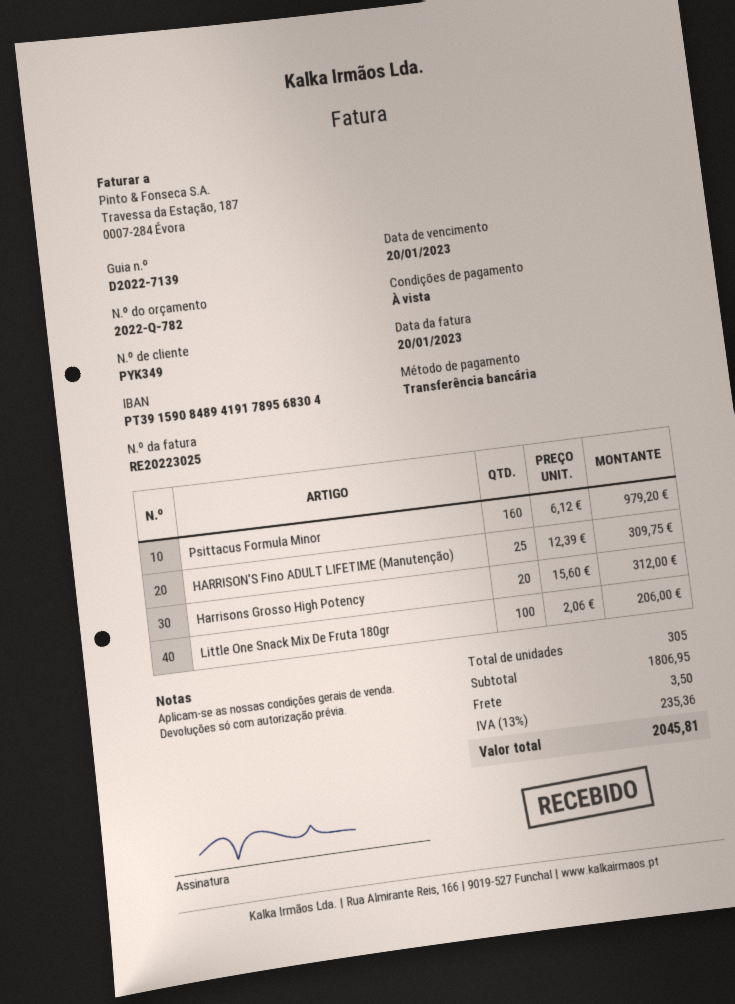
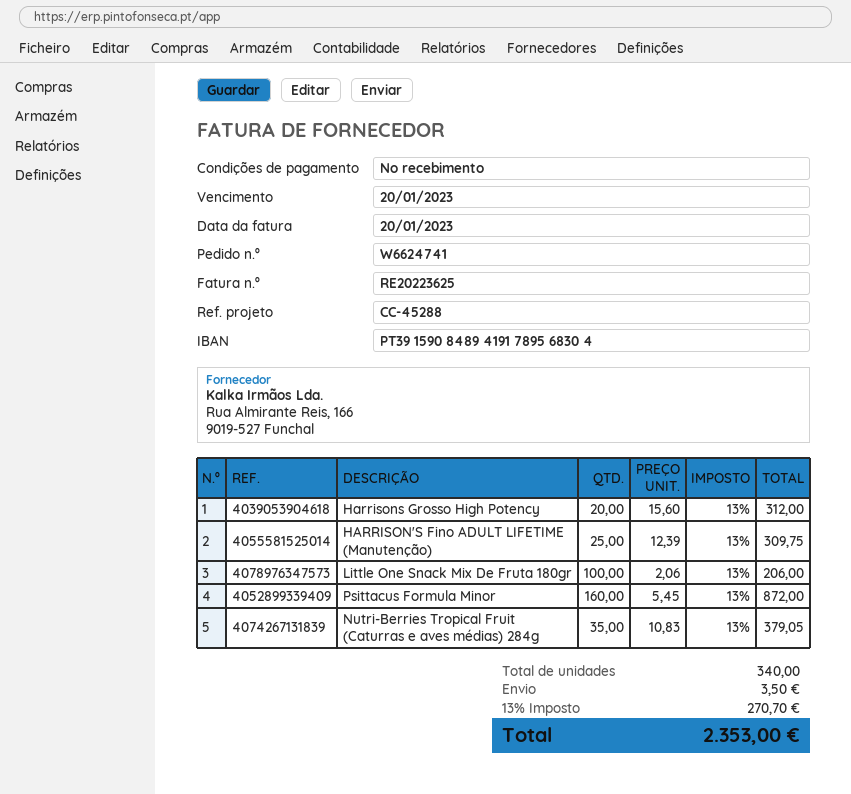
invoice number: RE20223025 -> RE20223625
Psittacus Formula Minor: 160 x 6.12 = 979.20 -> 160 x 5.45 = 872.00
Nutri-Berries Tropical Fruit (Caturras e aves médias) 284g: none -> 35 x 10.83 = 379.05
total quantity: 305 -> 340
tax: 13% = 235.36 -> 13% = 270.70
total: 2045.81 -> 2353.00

━━━━━━━━

#### [Your instructions]
Print only the lines running from the one with "Nutri-Berries Tropical Fruit" to the final line of the data above, each exactly as it appears.

#### [Solution]
Nutri-Berries Tropical Fruit (Caturras e aves médias) 284g: none -> 35 x 10.83 = 379.05
total quantity: 305 -> 340
tax: 13% = 235.36 -> 13% = 270.70
total: 2045.81 -> 2353.00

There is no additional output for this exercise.